SAS reconstitue les réseaux des leaders d'opinions et des fraudeurs

Par 07 août 2009 Laisser un commentaire

Social Network Analysis identifie la tonalité et l'influence des posts et statuts. Intérêt : repérer les personnes influentes auprès des internautes ou des groupes malintentionnés.

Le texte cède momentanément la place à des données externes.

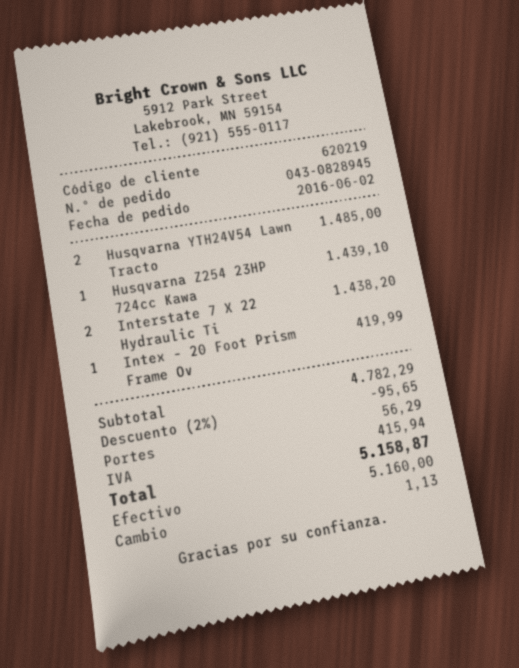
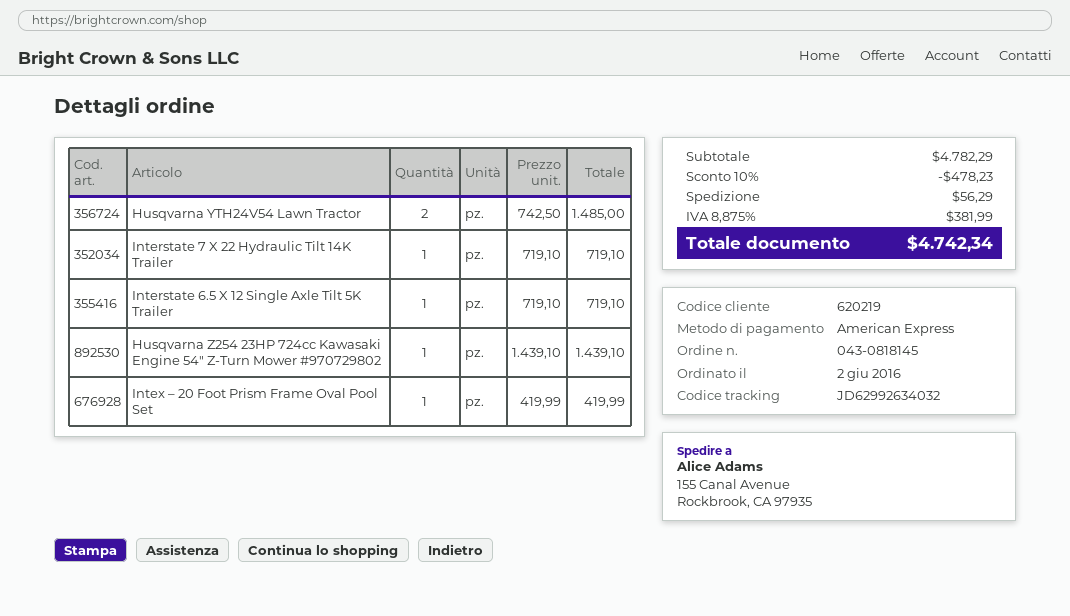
order number: 043-0828945 -> 043-0818145
payment method: cash -> American Express
Interstate 7 X 22 Hydraulic Ti: 2 for 1438.20 -> 1 for 719.10
Interstate 6.5 X 12 Single Axle Tilt 5K Trailer: none -> 1 for 719.10
discount: 2% = 95.65 -> 10% = 478.23
tax: 415.94 -> 381.99
total: 5158.87 -> 4742.34

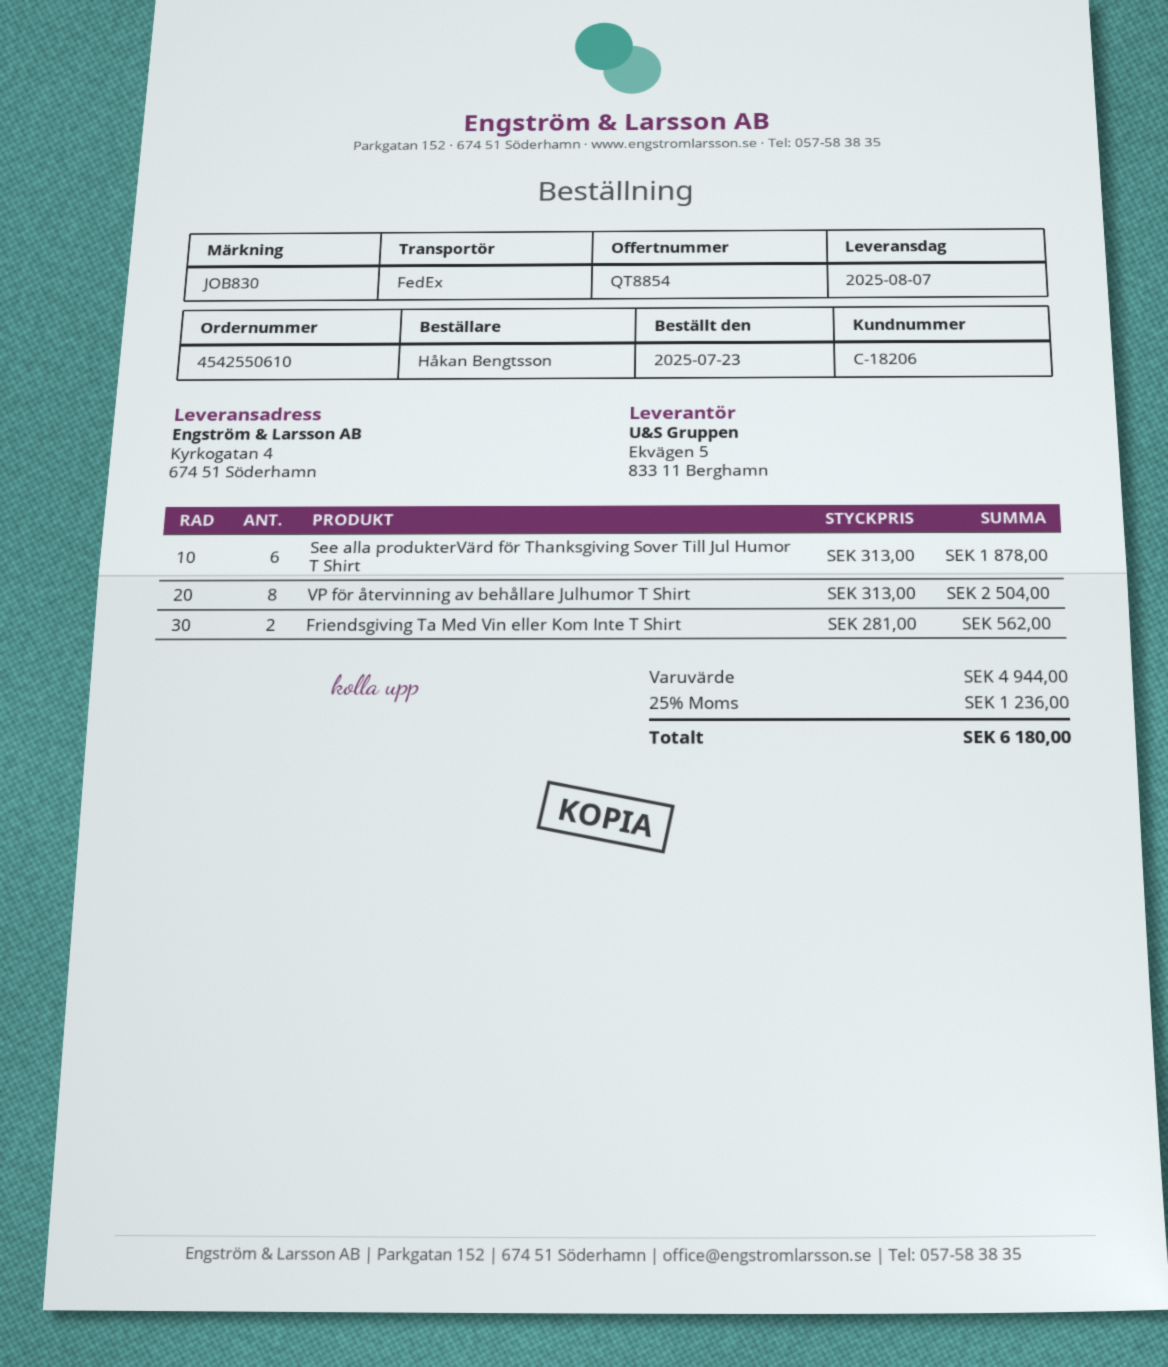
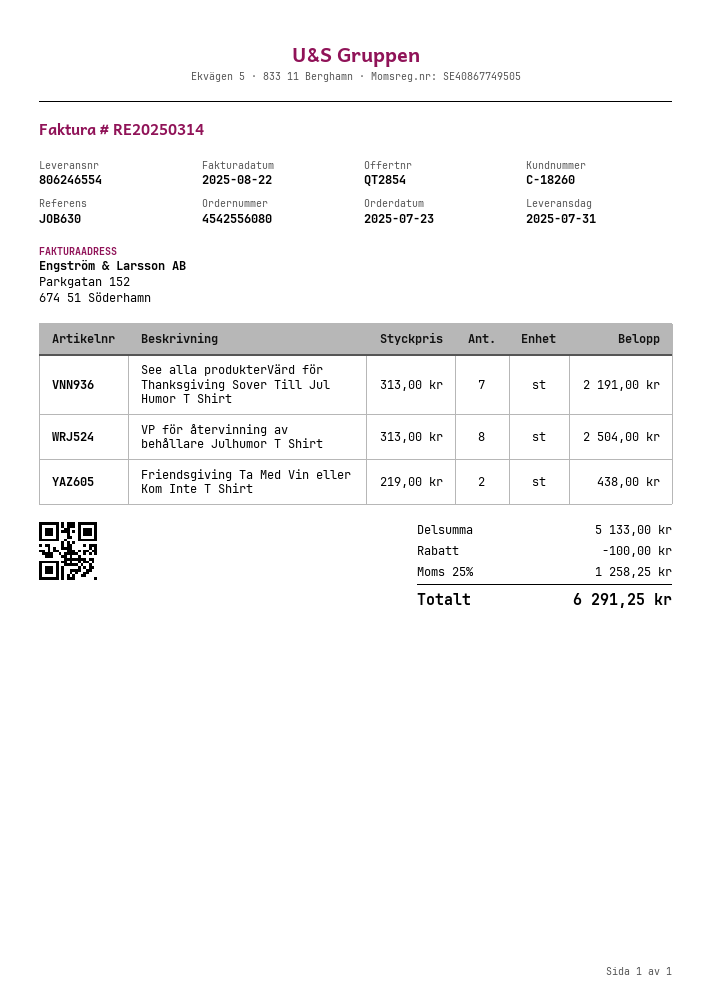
quote number: QT8854 -> QT2854
order number: 4542550610 -> 4542556080
delivery date: 2025-08-07 -> 2025-07-31
customer number: C-18206 -> C-18260
reference: JOB830 -> JOB630
See alla produkterVärd för Thanksgiving Sover Till Jul Humor T Shirt: 6 x 313.00 = 1878.00 -> 7 x 313.00 = 2191.00
Friendsgiving Ta Med Vin eller Kom Inte T Shirt: 2 x 281.00 = 562.00 -> 2 x 219.00 = 438.00
subtotal: 4944.00 -> 5133.00
discount: none -> 100.00
tax: 25% = 1236.00 -> 25% = 1258.25
total: 6180.00 -> 6291.25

Les leaders d'opinion ont un gros réseau. Les escrocs aussi. Spécialiste de l'analyse des données, l'éditeur américain SAS a développé un produit qui permet de repérer les deux profils. Seul, Social Network Analysis (SNA) repère les internautes qui disposent du plus grand nombre de connexions, et dont les interventions en ligne ont le plus de répercussions sur les autres individus. "Un tel logiciel est intéressant : il va par exemple analyser les statuts sur Facebook ou Twitter pour connaître les humeurs et les préférences des gens", explique à L'Atelier Nicolas Kerschenbaum, consultant sécurité chez XMCO. "Cela permettra d'avoir une vue globale sur la réputation des marques auprès des consommateurs et de mieux comprendre leurs besoins".
Une manne pour les marketeurs
Si on utilise maintenant SNA avec Fraud Framework, un autre produit de ce fournisseur, le système est censé diminuer le risque de fraude sur Internet : hameçonnage, fraude à la carte bancaire ou encore blanchiment d'argent. SAS Social Network Analysis serait capable dans ce cas d'identifier des informations personnelles liées la personne suspecte : adresse, entreprise... Mais aussi ses opérations et interactions virtuelles. Le but étant de comprendre si elle agit seule ou en groupe, et par là d'identifier ses réseaux. Ces pratiques pourront s'avérer utiles auprès des agences gouvernementales ou encore des compagnies d'assurance. Hervé Schauer gérant chez HSC, reste cependant réticent à l'idée d'automatisation dans ce domaine.
Une méthode intrusive?
"Les informations erronées, la complexité des homonymies, des orthographes multiples pour un même nom, des personnes qui falsifient leur historique rendent fantaisiste toute velléité de tirer des informations exploitables avec un logiciel", explique-t-il à L'Atelier.  "Car il faut tout revérifier manuellement après". Autre difficulté : le caractère limité de l'accès aux données des réseaux sociaux et des groupes de discussion. Pour pouvoir fonctionner, le logiciel nécessiterait donc d'utiliser les accès et les connexions d'une personne précise. En contrepartie, Nicolas Kerschenbaum rappelle que certains sites, comme Facebook,affichent des données privées en pages publiques : nom, prénom, photo, entreprise..."Il est possible que le logiciel vérifie d'abord si la personne n'a pas oublié de confidentialiser ses données, pour agir ensuite".